Computational data-driven based optimization of tribological performance of graphene filled glass fiber reinforced polymer composite using machine learning approach

Abstract

Data-driven computational analysis based on predictive modelling reveals novel insight into the tribological performance of the material. It also establishes co-relation in the experimental data and mechanical properties of materials. We build a predictive model using a machine-learning (ML) algorithm to predict specific wear rates by using experimental data. Using pin-on-disc tribometer, tribological tests of glass fiber reinforced epoxy composite (GFRE) incorporated with and without graphene nanoplatelets (GNPs). The test was conducted under the operating parameters of variable applied load of 5, 10, 15, 20 N, and abrading distance of 200 m at a rotating speed of 300 rpm. The experiment shows that neat GFRE has higher mass loss than GNPs incorporated GFRE sample, whereas 1 wt% Graphene nanoplatelets incorporated samples have the lowest mass loss.

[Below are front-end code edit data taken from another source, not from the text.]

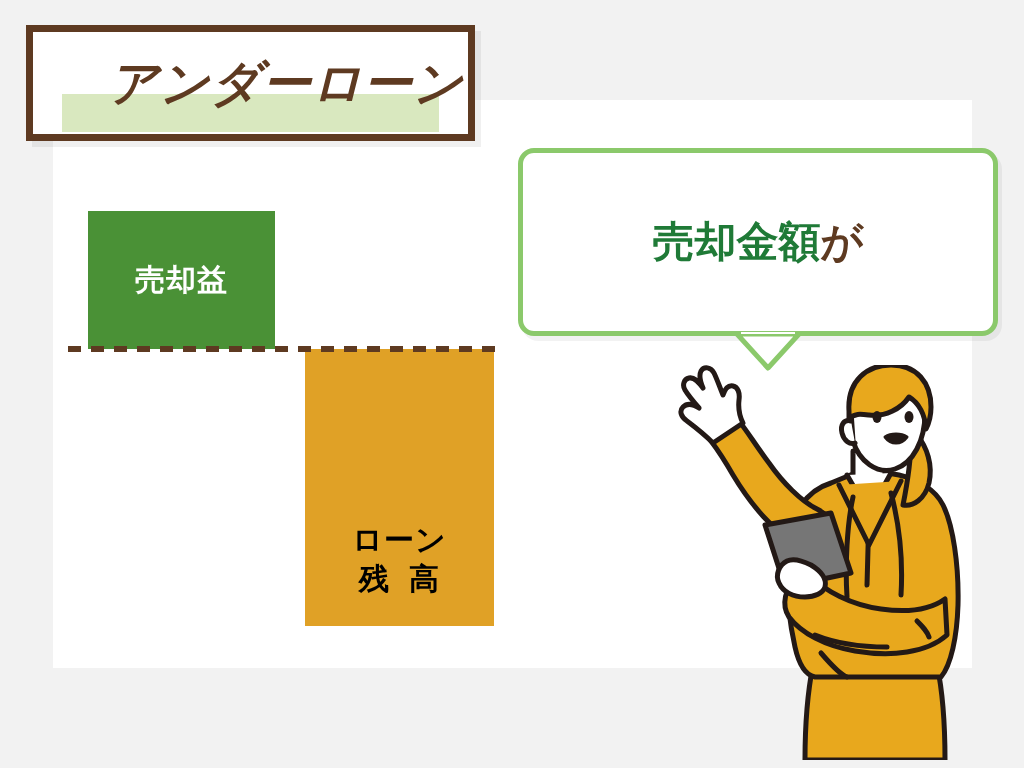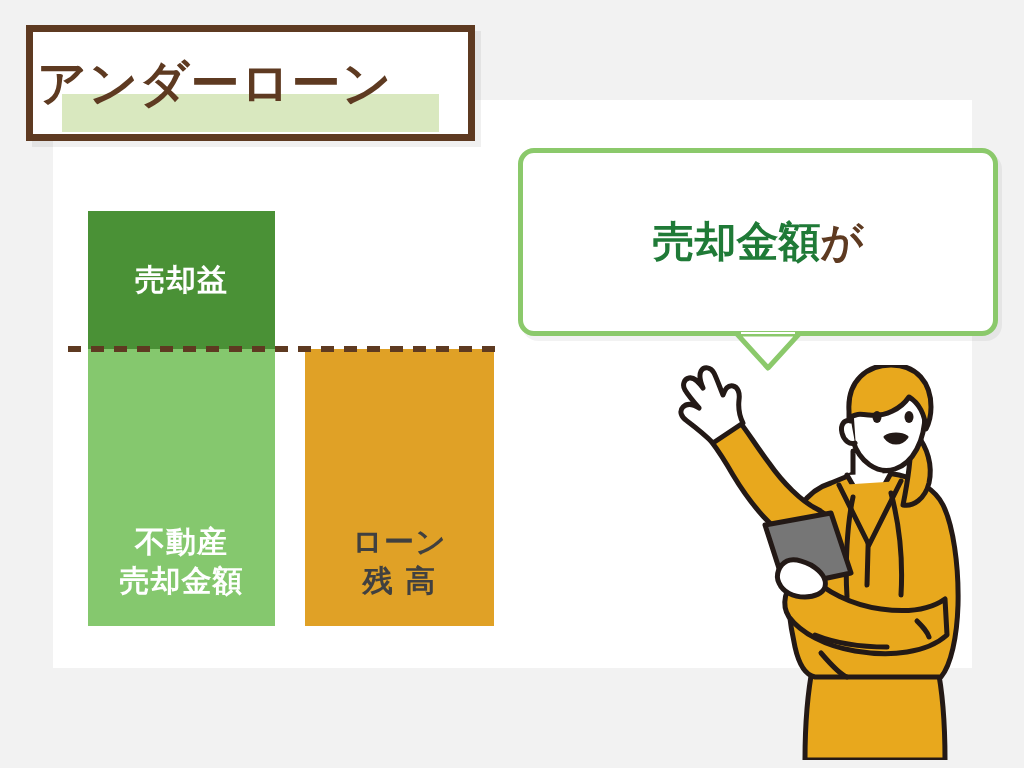--- a/index.html
+++ b/index.html
@@ -28,7 +28,7 @@
   }
   .badge-inner{
     position:absolute;left:0;top:0;right:0;bottom:0;
-    display:flex;align-items:center;justify-content:flex-start;
+    display:flex;align-items:center;justify-content:flex-end;font-style:italic;
   }
   .badge-text{
     position:relative;

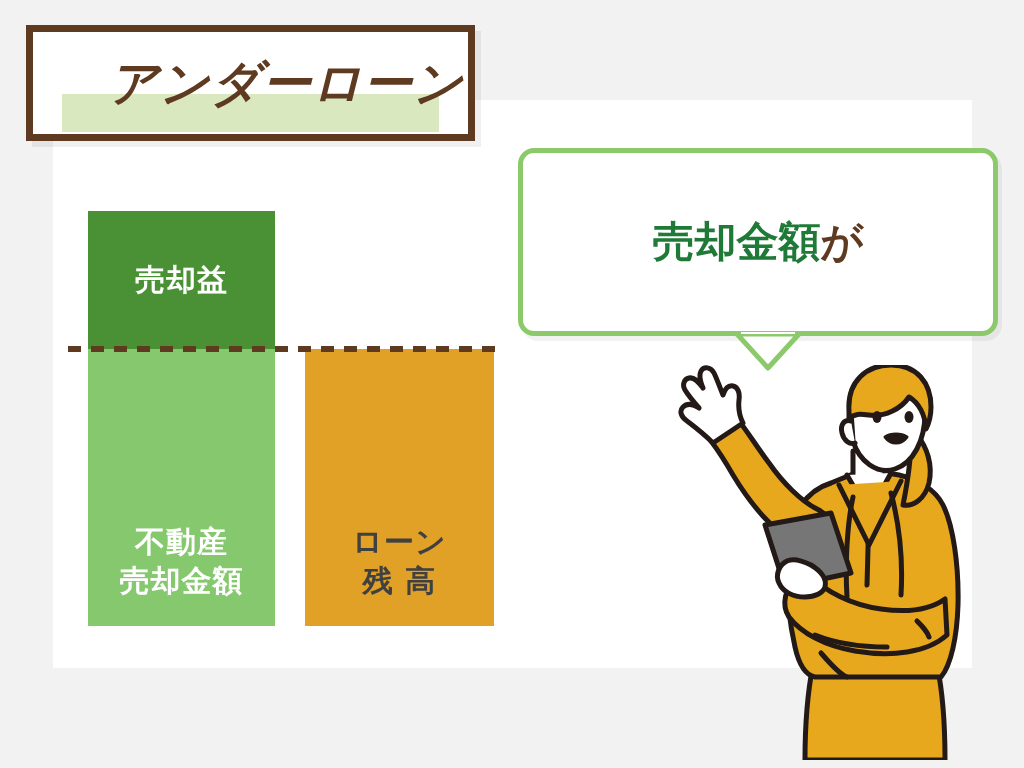--- a/index.html
+++ b/index.html
@@ -145,10 +145,6 @@
     <span class="bar-label">売却益</span>
   </div>
 
-  <div class="bar bar-sale">
-    <span class="bar-label">不動産
-売却金額</span>
-  </div>
 
   <div class="bar bar-loan">
     <span class="bar-label">ローン

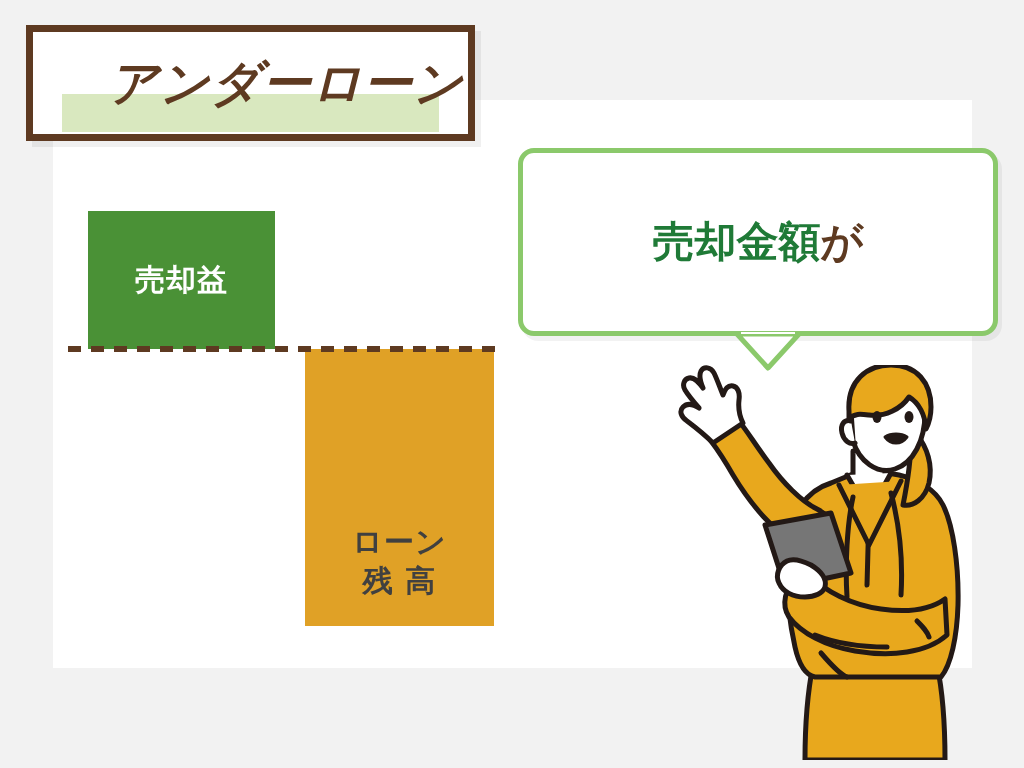--- a/index.html
+++ b/index.html
@@ -89,7 +89,7 @@
     background:#e0a126;
   }
   .bar-loan .bar-label{
-    color:#404040;
+    color:#000000;
     font-size:30px;
     font-weight:bold;
     line-height:1.28;
@@ -97,6 +97,7 @@
     letter-spacing:1px;
     padding-bottom:26px;
     white-space:pre-line;
+    font-family:Liberation Mono, monospace;
   }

We used four Machine learning algorithms: Deep Neural Network (DNN), Gradient Boosting Machine (GBM), Random Forest (RF), and Extreme Gradient Boosting Machine (XGboost) to build the predictive model of experimental datasets. The Machine Learning algorithms successfully predict with an R2 value of 0.996, 0.980, 0.988, and 0.999 for DNN, GBM, RF, and XGboost, respectively. We also performed feature score analysis to find the contribution of input parameters to predicting the specific wear rate of the composites, which revealed that variation of load and density have maximum influence in determining specific wear rate prediction.